Lightweight Migration

let config = Realm.Configuration(
    schemaVersion: 2,
    migrationBlock: { migration, oldVersion in
        if oldVersion < 2 {
            // Add new property (automatic)
            // Realm assigns default values
        }
    }
)
Realm.Configuration.defaultConfiguration = config

Complex Migration

let config = Realm.Configuration(
    schemaVersion: 3,
    migrationBlock: { migration, oldVersion in
        if oldVersion < 3 {
            migration.enumerateObjects(ofType: User.className()) { old, new in
                // Rename property
                new!["fullName"] = old!["firstName"]
            }
        }
    }
)

Rule: Test migrations with production data backup.
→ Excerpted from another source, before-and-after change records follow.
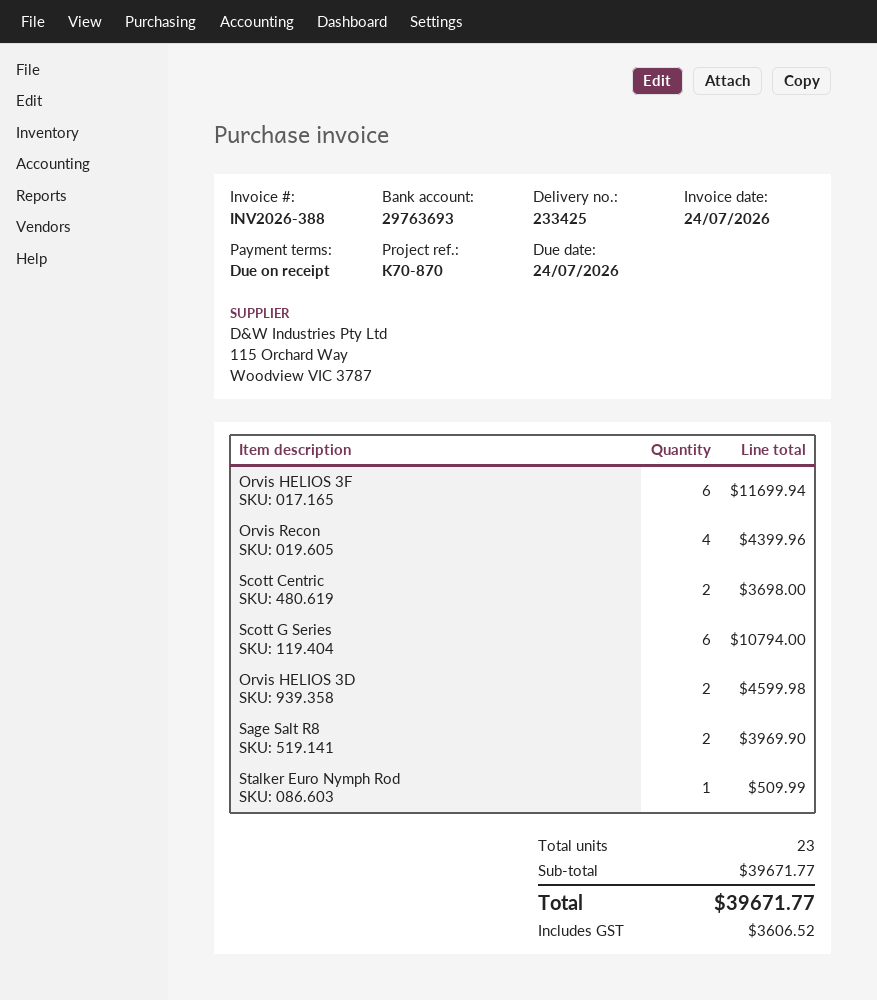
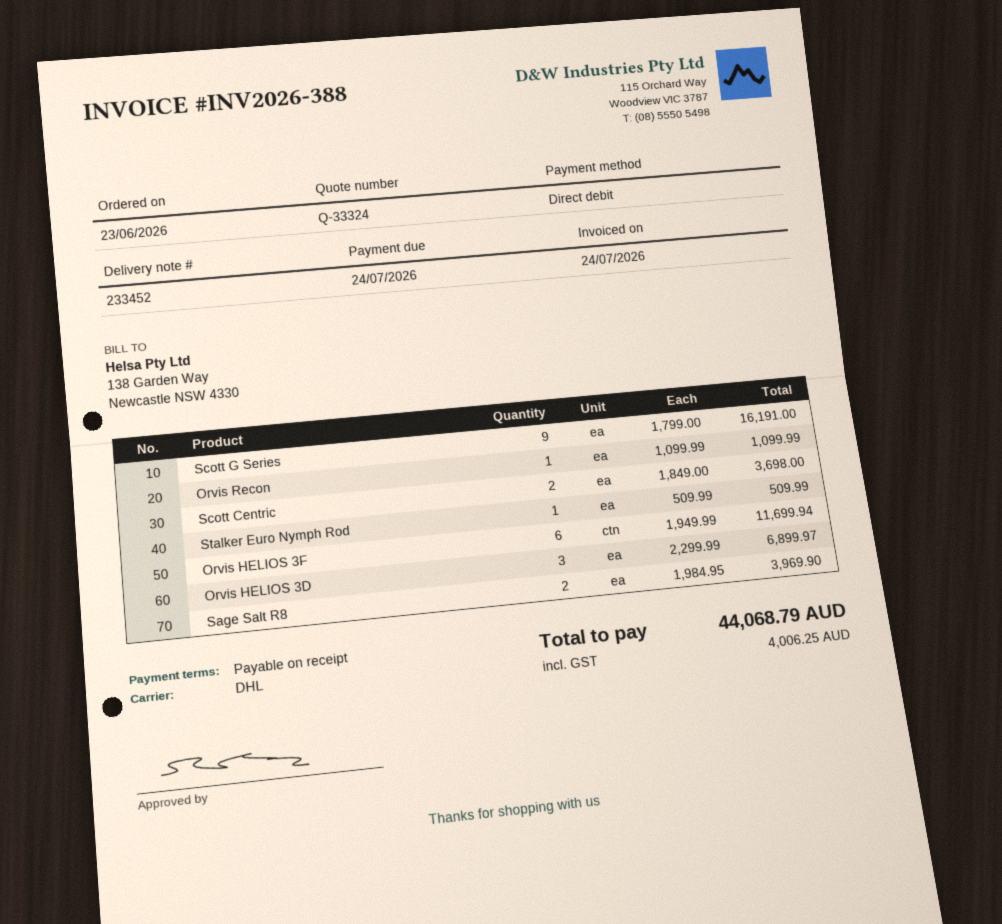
delivery note number: 233425 -> 233452
Orvis Recon: 4 for 4399.96 -> 1 for 1099.99
Scott G Series: 6 for 10794.00 -> 9 for 16191.00
Orvis HELIOS 3D: 2 for 4599.98 -> 3 for 6899.97
tax: 3606.52 -> 4006.25
total: 39671.77 -> 44068.79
Main thread blocks during migration.

Quick Reference

Actor pattern:

actor RealmManager {
    func fetch() async throws -> [Item] {
        let realm = try Realm()
        return Array(realm.objects(Item.self))
    }

    func write(_ item: Item) async throws {
        let realm = try Realm()
        try realm.write {
            realm.add(item, update: .modified)
        }
    }
}

Batch writes:

try realm.write {
    items.forEach { realm.add($0, update: .modified) }
}

DTO pattern:

struct DTO: Codable { /* Standard types */ }
class Model: Object {
    init(from dto: DTO) { /* Convert */ }
    func toDTO() -> DTO { /* Convert */ }
}

Red Flags - STOP and Reconsider

  • Storing Realm in property with async methods → Use actor + fresh Realm()
  • 100+ write transactions in loop → Batch in single transaction
  • Realm in widget crashing → Switch to UserDefaults/JSON
  • Memory leaks on background threads → Add autoreleasepool
  • "Accessed from incorrect thread" crash → Check async/await usage
  • Creating thousands of DTOs for reads → Consider frozen objects
  • Migration freezing app → Use asyncOpen()

Real-World Impact

Before: Widget crashes on launch (OOM). Realm uses 15MB of 15MB limit.

After: UserDefaults with Codable DTOs. Widget uses 2MB, zero crashes.


Before: Sync 1000 items = 8 second freeze (1000 transactions on main thread).

After: Background actor + batched write. Sync in 200ms, UI responsive throughout.